(To do): In the listing below, the answer starts at the line that has "PE(16:0/0:0) | Star_pep_3: 1787.03 -> 1382.03" and stops after the line that has "Methyl palmitoleate | Star_pep_3: 1.02 -> 1"; please repeat that part exactly and nothing more.

(Records shown):
──────────────────────────────
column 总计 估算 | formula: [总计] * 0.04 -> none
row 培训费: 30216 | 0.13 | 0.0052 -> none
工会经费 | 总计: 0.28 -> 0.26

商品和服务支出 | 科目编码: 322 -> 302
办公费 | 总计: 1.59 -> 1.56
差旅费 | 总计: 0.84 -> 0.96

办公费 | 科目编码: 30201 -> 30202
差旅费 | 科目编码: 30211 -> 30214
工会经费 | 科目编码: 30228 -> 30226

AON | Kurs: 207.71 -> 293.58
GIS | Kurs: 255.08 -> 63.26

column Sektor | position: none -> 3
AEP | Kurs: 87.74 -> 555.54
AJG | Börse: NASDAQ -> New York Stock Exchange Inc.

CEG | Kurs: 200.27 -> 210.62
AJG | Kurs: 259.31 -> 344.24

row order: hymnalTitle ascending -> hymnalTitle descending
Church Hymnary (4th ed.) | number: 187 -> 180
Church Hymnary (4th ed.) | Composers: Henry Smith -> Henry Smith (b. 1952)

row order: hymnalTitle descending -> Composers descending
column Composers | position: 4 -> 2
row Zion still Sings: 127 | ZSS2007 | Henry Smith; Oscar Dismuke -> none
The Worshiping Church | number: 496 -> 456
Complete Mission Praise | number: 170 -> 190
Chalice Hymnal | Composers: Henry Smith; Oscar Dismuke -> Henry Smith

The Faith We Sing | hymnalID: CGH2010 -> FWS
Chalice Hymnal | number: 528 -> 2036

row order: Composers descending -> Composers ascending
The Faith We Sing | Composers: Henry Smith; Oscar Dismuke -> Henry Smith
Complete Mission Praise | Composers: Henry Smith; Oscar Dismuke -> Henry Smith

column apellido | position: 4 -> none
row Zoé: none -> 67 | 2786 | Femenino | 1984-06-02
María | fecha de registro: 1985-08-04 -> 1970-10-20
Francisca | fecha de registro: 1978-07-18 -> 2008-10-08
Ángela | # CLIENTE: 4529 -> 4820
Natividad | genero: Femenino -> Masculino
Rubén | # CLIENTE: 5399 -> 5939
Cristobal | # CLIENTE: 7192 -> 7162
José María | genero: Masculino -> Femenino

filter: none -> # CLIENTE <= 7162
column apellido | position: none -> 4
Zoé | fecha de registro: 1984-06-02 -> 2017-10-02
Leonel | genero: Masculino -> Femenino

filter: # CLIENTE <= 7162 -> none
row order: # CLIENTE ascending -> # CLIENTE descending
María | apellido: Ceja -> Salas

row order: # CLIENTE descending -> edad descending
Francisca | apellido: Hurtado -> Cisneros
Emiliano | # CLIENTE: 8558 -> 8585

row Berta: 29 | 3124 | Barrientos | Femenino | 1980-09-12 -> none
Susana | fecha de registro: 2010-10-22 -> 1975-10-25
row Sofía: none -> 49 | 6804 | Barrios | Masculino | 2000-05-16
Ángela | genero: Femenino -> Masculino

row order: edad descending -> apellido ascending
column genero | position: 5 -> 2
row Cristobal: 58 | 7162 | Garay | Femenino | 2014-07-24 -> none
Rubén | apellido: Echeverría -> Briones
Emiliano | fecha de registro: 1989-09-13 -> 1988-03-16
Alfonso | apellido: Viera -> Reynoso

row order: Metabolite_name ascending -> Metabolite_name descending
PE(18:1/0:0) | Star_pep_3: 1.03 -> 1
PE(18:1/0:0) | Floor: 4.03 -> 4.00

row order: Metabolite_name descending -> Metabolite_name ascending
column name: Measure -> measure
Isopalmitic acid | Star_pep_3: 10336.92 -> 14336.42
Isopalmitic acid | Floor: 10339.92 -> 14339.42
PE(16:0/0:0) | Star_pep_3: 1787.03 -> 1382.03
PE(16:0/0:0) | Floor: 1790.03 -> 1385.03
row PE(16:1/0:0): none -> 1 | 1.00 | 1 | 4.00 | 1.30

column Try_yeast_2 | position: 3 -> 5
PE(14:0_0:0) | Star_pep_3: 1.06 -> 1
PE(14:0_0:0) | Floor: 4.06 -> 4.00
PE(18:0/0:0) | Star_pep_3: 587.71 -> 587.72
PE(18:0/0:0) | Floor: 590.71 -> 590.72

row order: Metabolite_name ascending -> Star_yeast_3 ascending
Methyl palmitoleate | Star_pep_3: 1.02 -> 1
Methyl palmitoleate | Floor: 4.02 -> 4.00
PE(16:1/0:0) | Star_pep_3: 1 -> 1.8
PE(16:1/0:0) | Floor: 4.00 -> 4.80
──────────────────────────────
(Reply to the task):
PE(16:0/0:0) | Star_pep_3: 1787.03 -> 1382.03
PE(16:0/0:0) | Floor: 1790.03 -> 1385.03
row PE(16:1/0:0): none -> 1 | 1.00 | 1 | 4.00 | 1.30

column Try_yeast_2 | position: 3 -> 5
PE(14:0_0:0) | Star_pep_3: 1.06 -> 1
PE(14:0_0:0) | Floor: 4.06 -> 4.00
PE(18:0/0:0) | Star_pep_3: 587.71 -> 587.72
PE(18:0/0:0) | Floor: 590.71 -> 590.72

row order: Metabolite_name ascending -> Star_yeast_3 ascending
Methyl palmitoleate | Star_pep_3: 1.02 -> 1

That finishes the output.